Reese would be pissed. I would tell her all about it and she would be pissed. But we would laugh about it later. This was what would make the story of proposing tellable. I was halfway through the night when I ran away. Ha ha.
But it was her. She turned a corner and I saw her face. Fuck. I kept going, overzealous stalker style.
What the fuck was Ade doing in Spain?
She crossed the street. It was darker here. Fewer streetlights. Fewer people. It was the only chance I’d get.
We passed an alley. I grabbed her and pulled her back into it. One hand clamped over her mouth, the other holding her tight against my body. She arched her back and tried to break my grip, but couldn’t.
“Shhhh, it’s okay. It’s me, it’s V.”
Ade stiffened. I let her go, but kept my hand on her arm. She turned around slowly, then threw herself into my arms.
“We thought you were dead.”
“No, no. I’m so sorry.”
And then she was crying.
“You disappeared. We looked everywhere,” she said. Her voice was so low it was practically a whisper.
“I know. I’m sorry.”
“Ryan, Reese. Are they okay? Are they with you?”
“Yeah. I was having dinner with Reese just now. We live about thirty minutes from here.”
“What?” she screamed. “You asshole. Do you know what we went through? Do you—no, of course not. You don’t give a fuck do you?” And then she punched me in the chest. I took a step back.
“No, that’s not it at all. I swear.”
“You fucking disappeared. Like gone. And I find you in Spain having dinner with Reese. You asshole.” She punched me again.
“Let me explain, okay? There was a lot going on.”
“Fuck you.”
“Seriously, Reese is a couple blocks back.” I pointed. “Let us explain.”
“Fine.” Ade marched out of the alley and turned back the way we’d come. I caught up to her and threw my arm around her shoulders.
“I missed you.”
“You’re a dick.” She sniffled and wiped her face, but she didn’t push me away or punch me.
“I know.” I figured it would be bad to linger on that detail. “So what are you doing here? In Spain, I mean.”
“I decided to do Europe before I start college in a couple months. Mom and Dad wouldn’t let me go before I turned eighteen.”
“Shut the fuck up. I can’t believe you’re eighteen now.”
“Fuck you,” she said again.
“Where are you going to college?”
“Davis.”
“Really? Damn. Smarty-pants. Congratulations.”
She shrugged. “Didn’t get into Berkeley.”
“No one gets into Berkeley as a freshman.” I squeezed her shoulders.
“You have got to be fucking kidding me.” At the sound of Reese’s voice, I looked up. She was standing down the street with her arms crossed. She looked livid. “You literally ran away from proposing to me to chase some girl. Fuck you.” Then she turned and took off the other direction.
“Reese, wait.” I let go of Ade so I could chase after Reese. This night was so not going the way I planned. “It’s not some girl. It’s Adriana. It’s my sister,” I called.
That made her stop.
Ade caught up with us just as Reese was spinning around. Ade threw herself into Reese’s arms and they hugged for a long, long time. Like, turning in circles, long time.
“Wait.
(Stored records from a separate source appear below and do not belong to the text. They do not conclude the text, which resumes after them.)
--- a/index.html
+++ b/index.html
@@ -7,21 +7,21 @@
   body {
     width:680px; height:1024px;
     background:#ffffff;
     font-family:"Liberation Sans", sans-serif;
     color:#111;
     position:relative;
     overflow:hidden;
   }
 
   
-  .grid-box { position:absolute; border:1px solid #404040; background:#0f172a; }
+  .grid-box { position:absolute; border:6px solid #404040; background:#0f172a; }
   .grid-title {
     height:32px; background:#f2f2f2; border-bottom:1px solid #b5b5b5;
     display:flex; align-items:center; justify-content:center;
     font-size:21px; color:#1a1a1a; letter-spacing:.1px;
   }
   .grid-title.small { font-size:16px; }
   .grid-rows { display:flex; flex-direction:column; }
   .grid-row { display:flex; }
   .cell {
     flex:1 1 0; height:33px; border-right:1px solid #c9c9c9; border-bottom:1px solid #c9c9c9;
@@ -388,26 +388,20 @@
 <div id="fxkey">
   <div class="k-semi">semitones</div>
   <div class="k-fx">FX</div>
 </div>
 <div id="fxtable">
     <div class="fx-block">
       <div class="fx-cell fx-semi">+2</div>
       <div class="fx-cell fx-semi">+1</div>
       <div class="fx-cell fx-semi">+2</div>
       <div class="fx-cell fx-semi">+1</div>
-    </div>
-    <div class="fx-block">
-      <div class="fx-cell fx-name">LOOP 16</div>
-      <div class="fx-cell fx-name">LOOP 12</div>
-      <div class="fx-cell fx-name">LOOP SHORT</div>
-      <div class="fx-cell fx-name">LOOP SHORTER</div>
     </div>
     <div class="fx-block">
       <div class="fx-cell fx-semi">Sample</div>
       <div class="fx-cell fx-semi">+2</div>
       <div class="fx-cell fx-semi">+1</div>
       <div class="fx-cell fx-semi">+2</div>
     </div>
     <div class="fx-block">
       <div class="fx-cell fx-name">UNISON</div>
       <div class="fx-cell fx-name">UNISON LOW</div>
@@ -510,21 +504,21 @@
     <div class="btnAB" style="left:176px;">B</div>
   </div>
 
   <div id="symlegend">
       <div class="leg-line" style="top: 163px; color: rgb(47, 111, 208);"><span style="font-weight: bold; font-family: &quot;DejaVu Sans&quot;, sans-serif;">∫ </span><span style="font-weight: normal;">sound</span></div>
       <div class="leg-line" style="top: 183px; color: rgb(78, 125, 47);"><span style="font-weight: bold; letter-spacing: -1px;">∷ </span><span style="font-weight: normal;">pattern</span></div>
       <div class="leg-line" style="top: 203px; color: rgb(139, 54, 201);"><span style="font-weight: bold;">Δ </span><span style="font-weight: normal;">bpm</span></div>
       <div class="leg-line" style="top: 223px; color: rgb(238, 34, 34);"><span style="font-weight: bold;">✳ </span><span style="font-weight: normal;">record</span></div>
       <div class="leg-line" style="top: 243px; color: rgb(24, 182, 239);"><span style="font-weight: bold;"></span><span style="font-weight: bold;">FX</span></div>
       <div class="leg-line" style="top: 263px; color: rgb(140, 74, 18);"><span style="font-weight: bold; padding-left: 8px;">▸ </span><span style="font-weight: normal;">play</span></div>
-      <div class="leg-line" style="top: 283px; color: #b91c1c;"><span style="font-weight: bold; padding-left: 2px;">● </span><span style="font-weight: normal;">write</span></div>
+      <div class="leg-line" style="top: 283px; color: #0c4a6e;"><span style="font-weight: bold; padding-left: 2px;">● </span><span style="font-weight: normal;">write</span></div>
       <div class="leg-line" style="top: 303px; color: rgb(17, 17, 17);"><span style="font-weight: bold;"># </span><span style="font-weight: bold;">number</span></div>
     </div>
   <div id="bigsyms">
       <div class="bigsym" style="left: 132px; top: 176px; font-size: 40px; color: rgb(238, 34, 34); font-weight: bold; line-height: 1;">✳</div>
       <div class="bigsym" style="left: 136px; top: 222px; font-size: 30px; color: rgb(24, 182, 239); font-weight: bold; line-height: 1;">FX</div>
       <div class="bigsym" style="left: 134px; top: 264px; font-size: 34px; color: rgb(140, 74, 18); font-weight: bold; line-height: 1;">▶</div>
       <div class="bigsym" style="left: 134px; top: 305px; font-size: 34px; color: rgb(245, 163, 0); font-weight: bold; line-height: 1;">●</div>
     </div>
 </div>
You knew I was going to propose?” I asked.
“Don’t ever play poker, sweetheart.”
They spun in another circle while I stood there grinning like an idiot. But then I saw something that made me stop smiling, stop breathing, stop everything. High on Adriana’s back, between her shoulder blades, I could see the outline of a small box.
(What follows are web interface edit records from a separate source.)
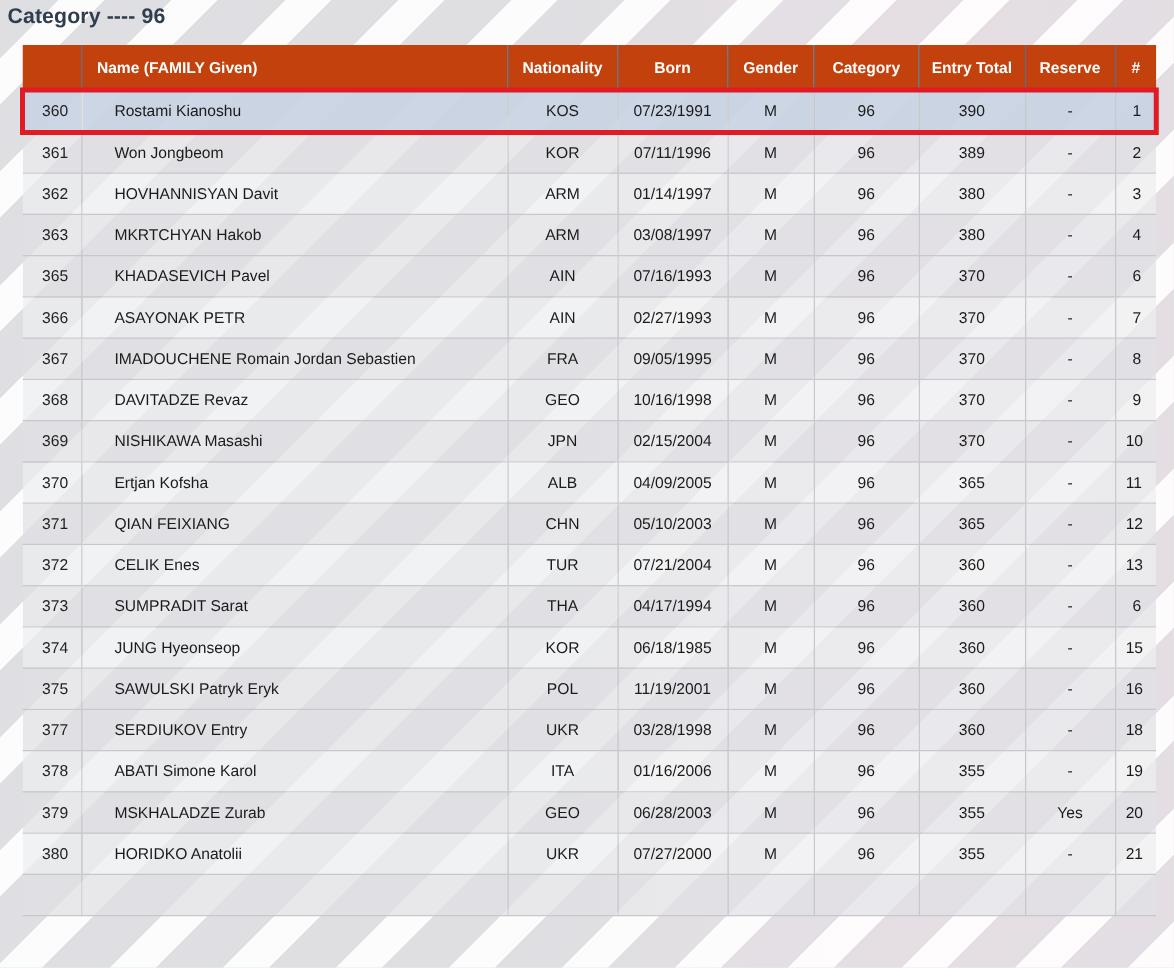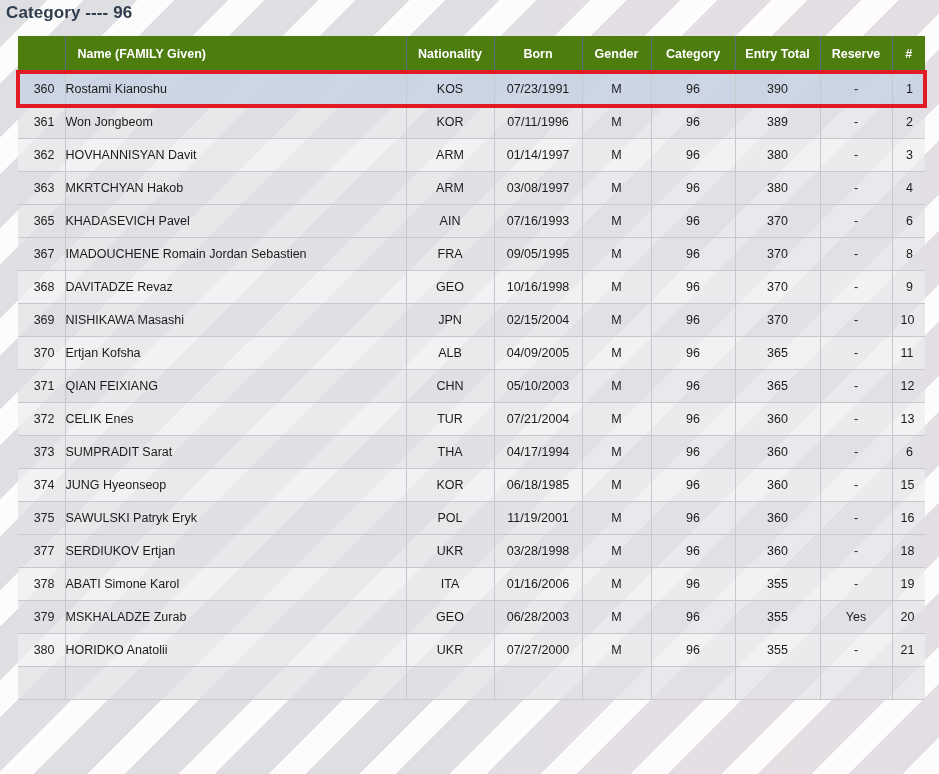--- a/index.html
+++ b/index.html
@@ -64,21 +64,21 @@
     overflow: hidden;
   }
   table.entries {
     border-collapse: collapse;
     width: 907px;
     table-layout: fixed;
     font-size: 12.5px;
     color: #1b1b1b;
   }
   table.entries thead th {
-    background: #4d7c0f;
+    background: #c2410c;
     color: #ffffff;
     font-size: 12.5px;
     font-weight: bold;
     height: 36px;
     padding: 0 8px;
     border-right: 1px solid #5d6d83;
     border-bottom: 1px solid #11192a;
     text-align: center;
     white-space: nowrap;
     box-sizing: border-box;
@@ -93,21 +93,21 @@
     border-right: 1px solid #c6c8cb;
     border-bottom: 1px solid #c6c8cb;
     text-align: center;
     white-space: nowrap;
     overflow: hidden;
     box-sizing: border-box;
     background-clip: padding-box;
   }
   table.entries tbody td:last-child { border-right: none; }
   table.entries tbody td.col-id { text-align: right; padding-right: 10px; color:#222; }
-  table.entries tbody td.col-name { text-align: left; padding-left: 0; }
+  table.entries tbody td.col-name { text-align: left; padding-left: 26px; }
   table.entries tbody td.col-num { text-align: right; padding-right: 12px; }
 
   
   tbody tr.r-odd  td { background: rgba(237,238,240,0.72); }
   tbody tr.r-even td { background: rgba(224,225,228,0.72); }
 
   
   tbody tr.highlight td {
     background: rgba(201,210,227,0.92);
   }
@@ -207,20 +207,31 @@
             <td class="col-id">365</td>
             <td class="col-name">KHADASEVICH Pavel</td>
             <td>AIN</td>
             <td>07/16/1993</td>
             <td>M</td>
             <td>96</td>
             <td>370</td>
             <td class="col-reserve">-</td>
             <td class="col-num">6</td>
           </tr>
+          <tr class="r-odd">
+            <td class="col-id">366</td>
+            <td class="col-name">ASAYONAK PETR</td>
+            <td>AIN</td>
+            <td>02/27/1993</td>
+            <td>M</td>
+            <td>96</td>
+            <td>370</td>
+            <td class="col-reserve">-</td>
+            <td class="col-num">7</td>
+          </tr>
           <tr class="r-even">
             <td class="col-id">367</td>
             <td class="col-name">IMADOUCHENE Romain Jordan Sebastien</td>
             <td>FRA</td>
             <td>09/05/1995</td>
             <td>M</td>
             <td>96</td>
             <td>370</td>
             <td class="col-reserve">-</td>
             <td class="col-num">8</td>
@@ -308,21 +319,21 @@
             <td>POL</td>
             <td>11/19/2001</td>
             <td>M</td>
             <td>96</td>
             <td>360</td>
             <td class="col-reserve">-</td>
             <td class="col-num">16</td>
           </tr>
           <tr class="r-even">
             <td class="col-id">377</td>
-            <td class="col-name">SERDIUKOV Ertjan</td>
+            <td class="col-name">SERDIUKOV Entry</td>
             <td>UKR</td>
             <td>03/28/1998</td>
             <td>M</td>
             <td>96</td>
             <td>360</td>
             <td class="col-reserve">-</td>
             <td class="col-num">18</td>
           </tr>
           <tr class="r-odd">
             <td class="col-id">378</td>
The bitch was wearing a wire.
Reese had her arms around Ade’s waist, which was pulling her top tight. That was the only reason I saw it.
I forced my smile back in place. “Can I get another hug like that?”
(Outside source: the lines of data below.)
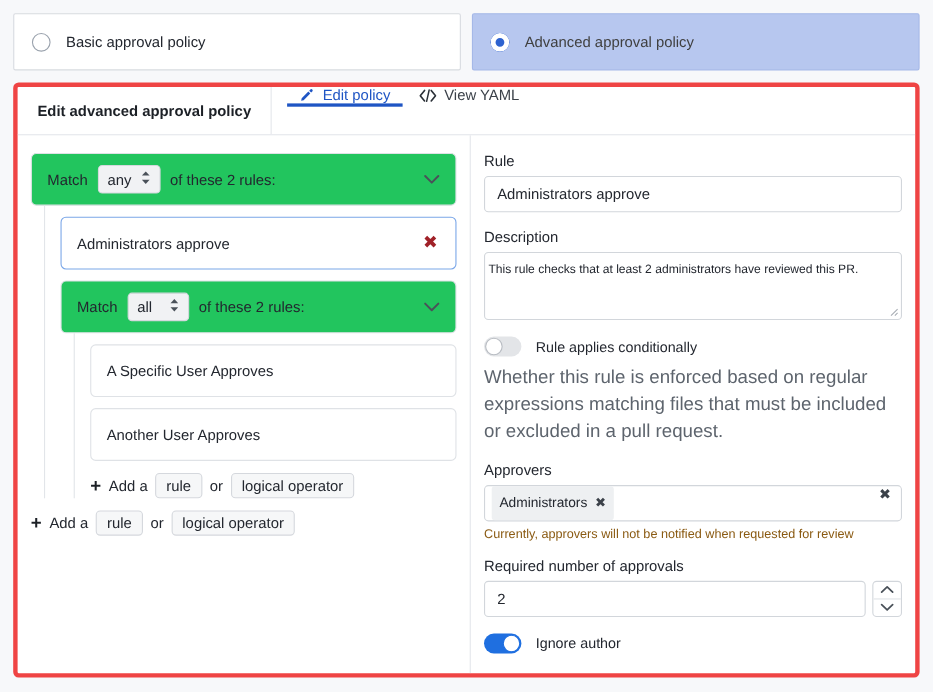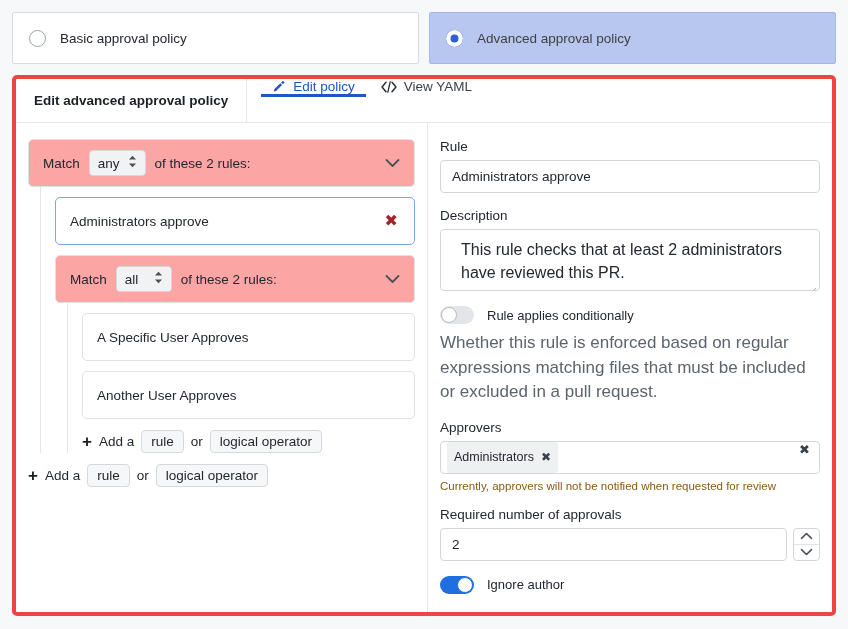--- a/index.html
+++ b/index.html
@@ -95,21 +95,21 @@
   .col-right {
     flex: 1 1 auto;
     padding: 16px 12px 10px 12px;
     overflow: hidden;
   }
 
   
   .group-head {
     border: 1px solid #dfe2e6;
     border-radius: 5px;
-    background: #fca5a5;
+    background: #22c55e;
     height: 48px;
     display: flex; align-items: center;
     padding: 0 14px;
     gap: 9px;
   }
   .group-head .txt { font-size: 13.5px; color: #23272f; }
   .mini-select {
     display: inline-flex; align-items: center; gap: 8px;
     background: #f1f2f4;
     border: 1px solid #d5d8dd;
@@ -192,22 +192,22 @@
     color: #23272f;
     display: flex;
     align-items: center;
   }
   .ftextarea {
     width: 100%;
     height: 62px;
     border: 1px solid #d2d6db;
     border-radius: 4px;
     background: #fff;
-    padding: 8px 20px;
-    font-size: 16px;
+    padding: 8px 3px;
+    font-size: 11px;
     line-height: 1.45;
     color: #23272f;
     position: relative;
     overflow: hidden;
   }
   .resize-grip {
     position: absolute; right: 2px; bottom: 2px;
     width: 10px; height: 10px;
     pointer-events: none;
   }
“I’m still pissed at you.” Ade let go of Reese. “But yes.” She launched herself at me again. I hugged her tight, tugging at the material of her shirt. Reese was watching us and smiling. I frowned and looked pointedly down. Reese was confused, but then she saw what I was looking at.
“Shit,” Reese said.
“What?” Ade asked.
“Nothing. Just I guess we have some explaining to do.” It was a cheap lie, but Ade fell for it.